The Australian Government supports improved educational access for Indigenous Australians, particularly those people living in remote and regional areas where educational opportunities may be limited.
Support for Aboriginal and Torres Strait Islander students to study mixed-mode or distance education is available through two different Away from Base (AFB) programs administered by Services Australia and the National Indigenous Australians Agency (NIAA).
The AFB programs assists higher education and training providers with the cost of meals, accommodation and travel to support Indigenous students who study via mixed-mode or distance education who need to travel away from home for short periods to undertake their studies.
A ‘mixed-mode’ course is a nationally accredited course that is delivered through a combination of distance education and face-to-face residential teaching. AFB funding is not available for students enrolled in fulltime on campus, nor does it cover any course delivery costs.
Services Australia, with policy oversight from the Department of Social Services (DSS), is responsible for the administration and delivery of the AFB Assistance program through the ABSTUDY Scheme. Students can access travel support through Services Australia or through their educational institution. For information on that program please view the ABSTUDY Policy Manual.
The NIAA AFB program supports Indigenous students who are studying an approved mixed-mode course by distance education. It provides assistance to access compulsory course elements in another location away from their permanent home for short periods of time. AFB funding is provided directly to eligible higher education and not-for-profit Registered Training Organisations.
Students can only be supported under one AFB program. They cannot receive support under the NIAA AFB program and the AFB support available under the ABSTUDY scheme.
Evaluation of the Away from Base Programs
The NIAA commissioned an evaluation of the AFB programs that was completed in 2021. The evaluation assessed the extent to which the needs of Aboriginal and Torres Strait Islander students studying via mixed-mode are met through the Government’s AFB programs. The evaluation also assessed the administrative effectiveness and efficiency of the programs.
The Evaluation of the Away from Base Program – Final Report provides 11 findings and 8 recommendations in relation to the two current AFB programs. See The final Evaluation Report.
The Evaluation Report found that:
- Both programs supporting Indigenous students studying via mixed-mode, are positively contributing to student access to educational opportunities and meeting the intent of the programs.

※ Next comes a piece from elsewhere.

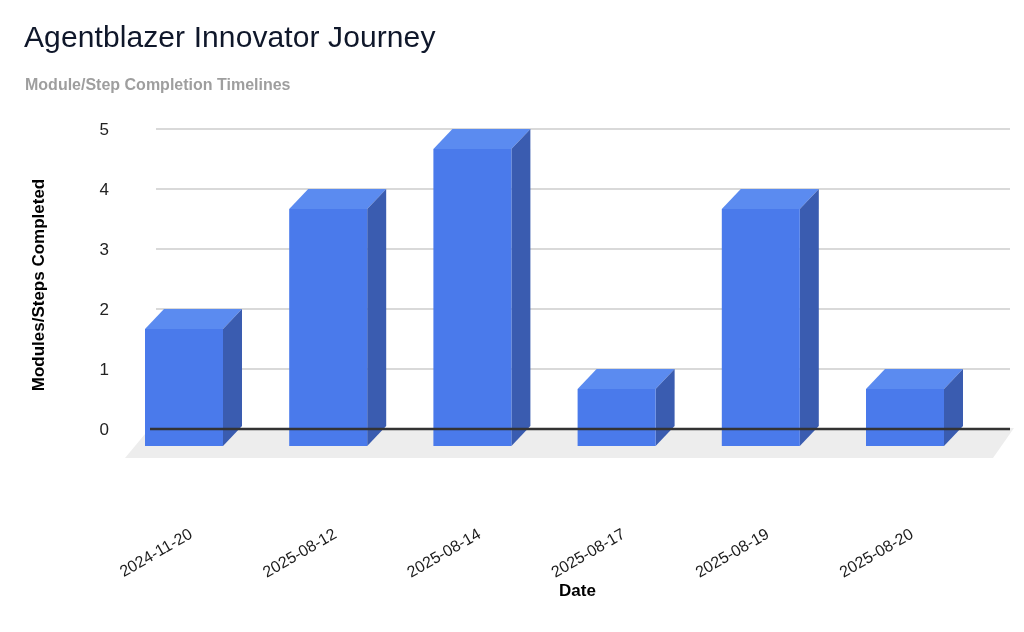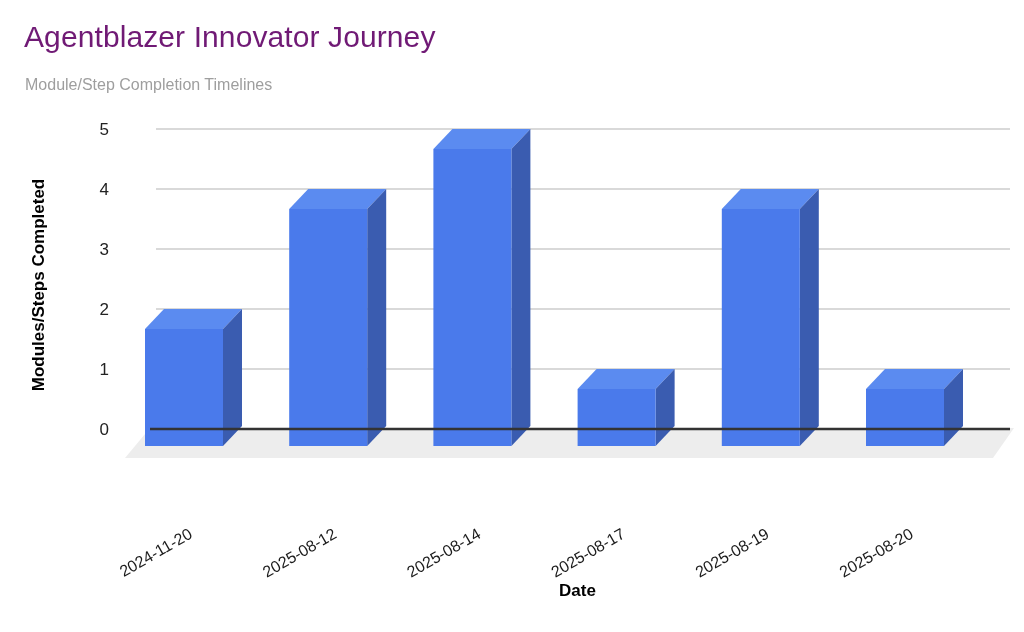"Agentblazer Innovator Journey" .chart-title { color: #701a75 -> #0f172a }
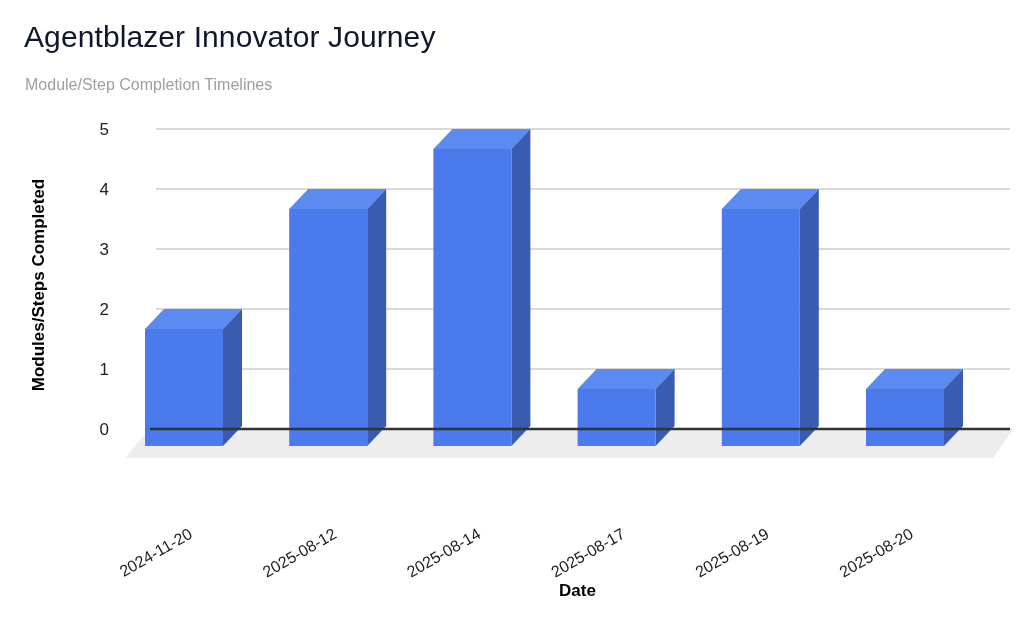"Module/Step Completion Timelines" .chart-subtitle { font-weight: 400 -> 700 }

- Face-to-face learning activities increase the likelihood of student course completions and improve student social and emotional wellbeing.
- Students continue to experience a range of barriers accessing tertiary education, particularly students from regional, remote and very remote locations and communities.
The Evaluation Report recommended:
- A range of practical measures to help improve both the NIAA and Services Australia/DSS AFB programs, including improved communication, a review of payment arrangements and processing practices.
- Improvements to the cultural appropriateness of the AFB program through better processes for student communication with Services Australia and ABSTUDY, and to review how travel is arranged to meet the needs of students with complex travel arrangements.
- The NIAA, DSS and Services Australia consider amalgamating both AFB programs into one to reduce duplication of services, provide greater consistency in administration and client experience, and improve data collection to help inform future policy.
The NIAA, DSS and Services Australia welcome the Evaluation Report, and its observations of both Away from Base programs.
The agencies are carefully considering the 11 findings and 8 recommendations from the Report. During 2022, the agencies will be consulting with relevant stakeholders on the recommendations, how they can be addressed and the impact on students.